##### Provided entries #####
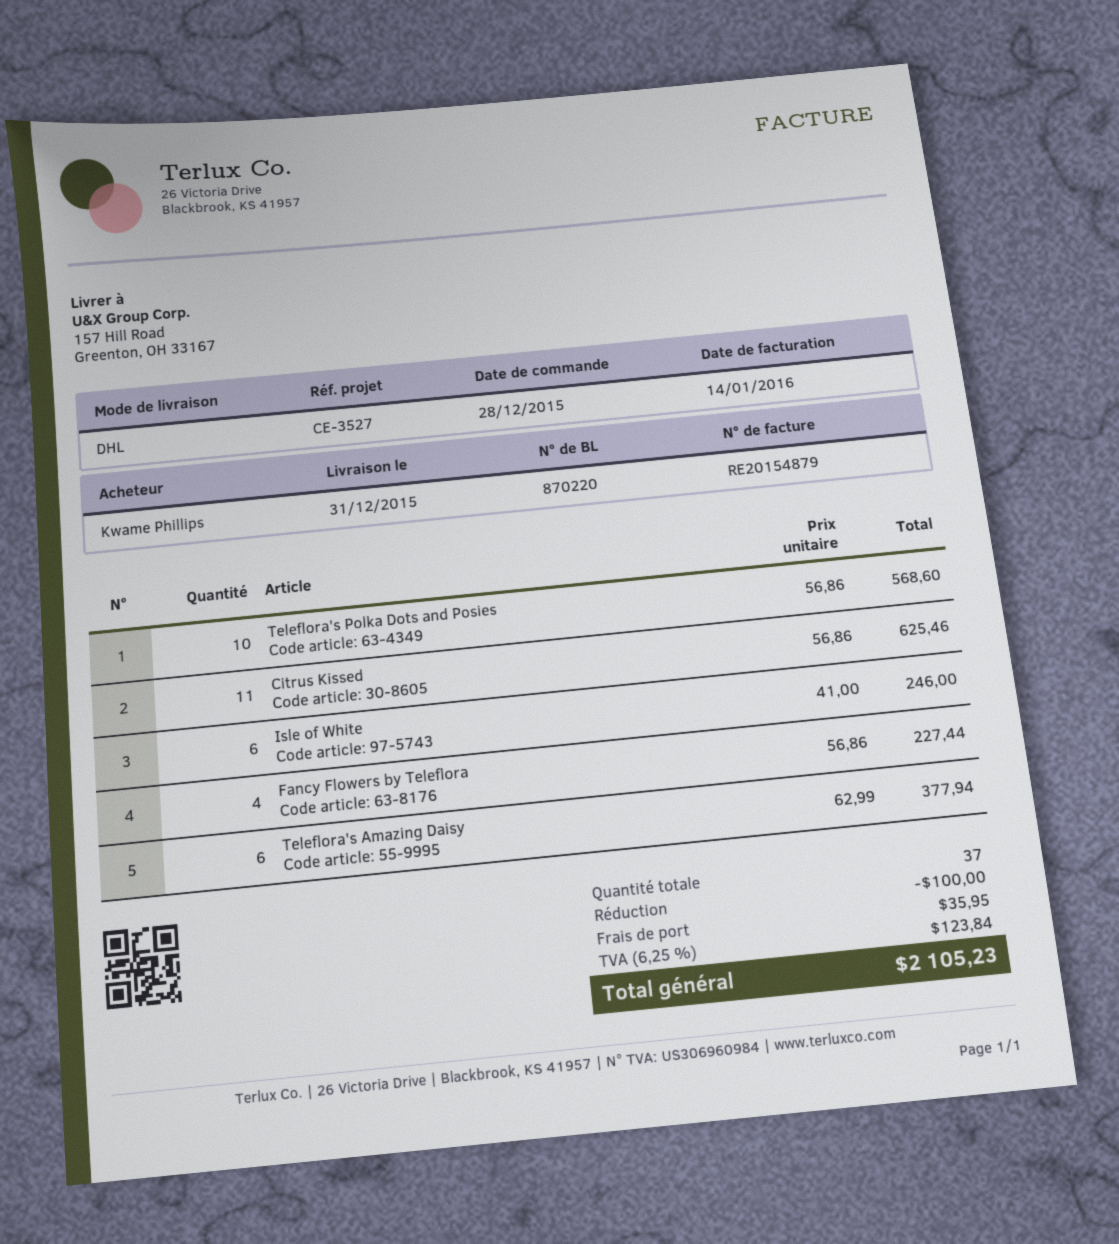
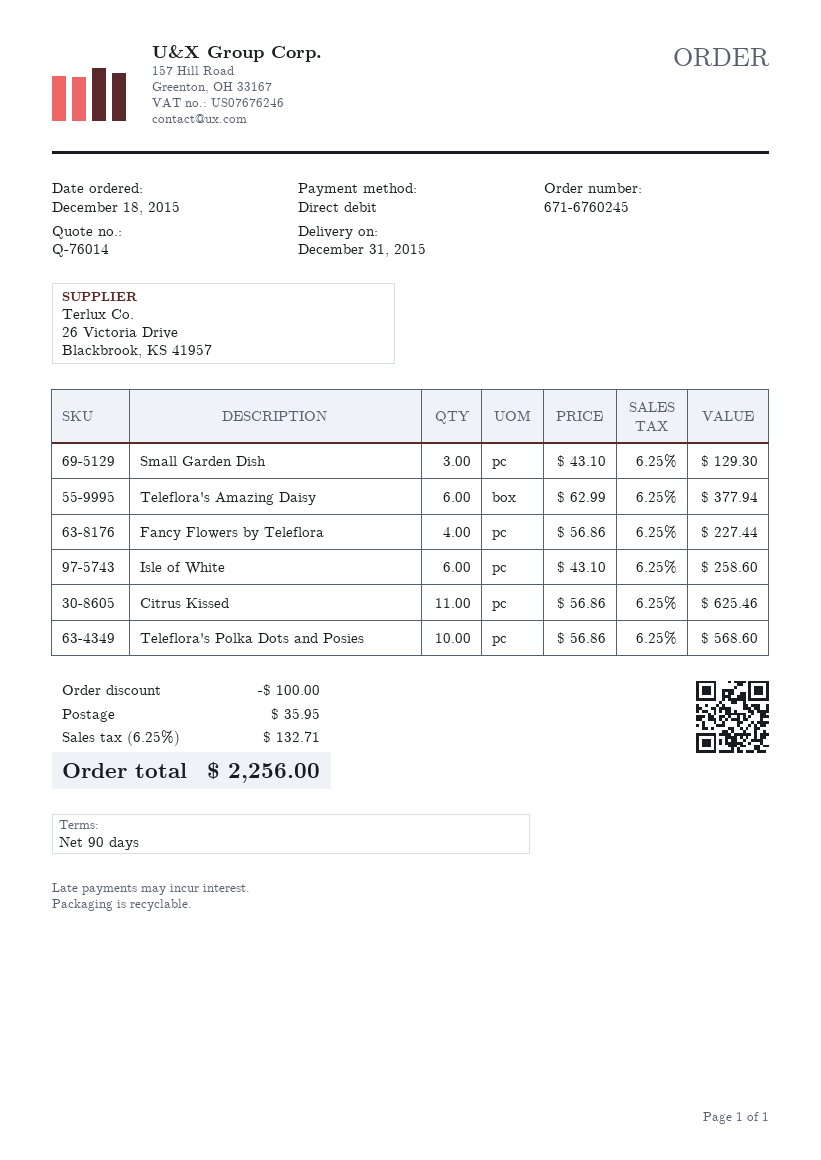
order date: 2015-12-28 -> 2015-12-18
Isle of White: 6 x 41.00 = 246.00 -> 6 x 43.10 = 258.60
Small Garden Dish: none -> 3 x 43.10 = 129.30
tax: 6.25% = 123.84 -> 6.25% = 132.71
total: 2105.23 -> 2256.00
#####
● **Required action**: Reproduce all of the entries above word for word, but leave out their pictures.

● **Task output**:
order date: 2015-12-28 -> 2015-12-18
Isle of White: 6 x 41.00 = 246.00 -> 6 x 43.10 = 258.60
Small Garden Dish: none -> 3 x 43.10 = 129.30
tax: 6.25% = 123.84 -> 6.25% = 132.71
total: 2105.23 -> 2256.00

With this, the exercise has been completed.